Les Limites d’une Croissance Tirée par l’Investissement Public
L’investissement public a longtemps été le fer de lance de la stratégie de développement du Maroc, finançant des infrastructures majeures et stimulant l’activité économique. Cependant, cette approche montre ses limites en matière de création d’emplois durables.
Des emplois éphémères et sous-traités
Les grands chantiers d’infrastructures, qu’il s’agisse de routes, barrages ou ports, génèrent certes de l’activité et des emplois durant leur phase d’exécution. Mais ces postes sont souvent temporaires, peu qualifiés, et fréquemment sous-traités, voire informels. Une fois le projet achevé, une partie significative de ces emplois disparaît, laissant un vide sur le marché du travail.
Le poids des importations
Un autre facteur limitant est le contenu importé de ces investissements. Lorsque les projets publics requièrent des machines, des technologies ou une expertise étrangère, une portion substantielle des fonds investis localement ne se traduit pas par des emplois au Maroc. Elle alimente plutôt les chaînes de valeur et la production à l’étranger, réduisant l’impact local sur l’emploi.

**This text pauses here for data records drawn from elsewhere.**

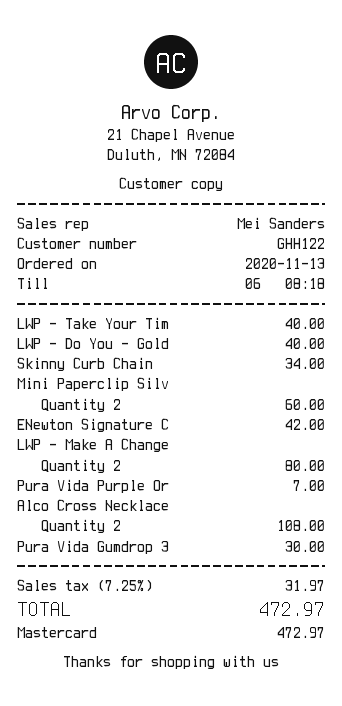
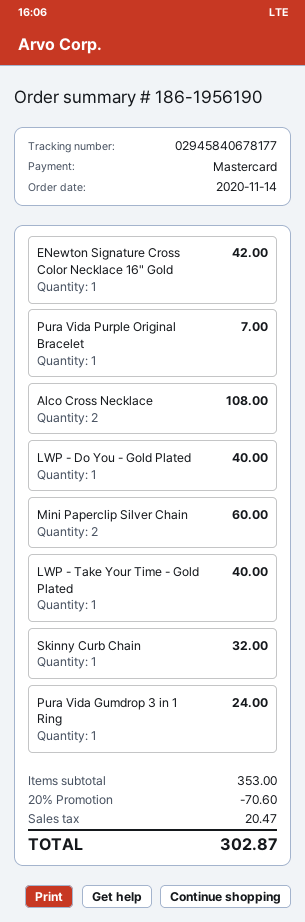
order date: 2020-11-13 -> 2020-11-14
Skinny Curb Chain: 1 for 34.00 -> 1 for 32.00
LWP - Make A Change: 2 for 80.00 -> none
Pura Vida Gumdrop 3: 1 for 30.00 -> 1 for 24.00
discount: none -> 20% = 70.60
tax: 31.97 -> 20.47
total: 472.97 -> 302.87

Un fardeau budgétaire à long terme
Bien que l’investissement public soit un moteur de croissance à court terme, il peut également engendrer une charge financière importante, notamment lorsqu’il est financé par l’endettement. Cette charge est d’autant plus difficile à justifier si l’investissement ne parvient pas à catalyser une base productive privée solide, génératrice d’emplois durables et de recettes fiscales futures. L’investissement public est nécessaire, mais il doit être un tremplin pour le secteur privé, non un substitut.
Le Secteur Privé : Le Maillon Manquant de la Création d’Emplois
Le secteur privé marocain, bien que vital, est confronté à des défis structurels qui l’empêchent de jouer pleinement son rôle de créateur d’emplois.
Des entreprises fragiles et sous-dimensionnées
De nombreuses entreprises marocaines sont de petite taille, sous-capitalisées, et vulnérables aux problèmes de délais de paiement. Leur accès au financement est souvent limité, ce qui entrave leur capacité à investir, à innover et à s’intégrer dans des chaînes de valeur plus complexes. Cette fragilité structurelle limite leur potentiel d’embauche et de développement.
L’industrie, un potentiel inexploité
La Banque Mondiale a, elle aussi, souligné cette faiblesse, estimant l’élasticité agrégée de l’emploi à la croissance à seulement 0,27 sur la période 2000-2018. Cette étude corrobore l’observation que si la construction affiche une forte élasticité en matière d’emploi, le secteur industriel, pourtant essentiel pour des emplois productifs et formels, présente une élasticité très faible. Le Maroc doit impérativement réorienter sa stratégie pour stimuler une croissance plus inclusive, où le secteur privé, notamment industriel, devienne le véritable moteur d’une création d’emplois de qualité, capable de répondre aux aspirations de sa jeunesse et de consolider son développement économique.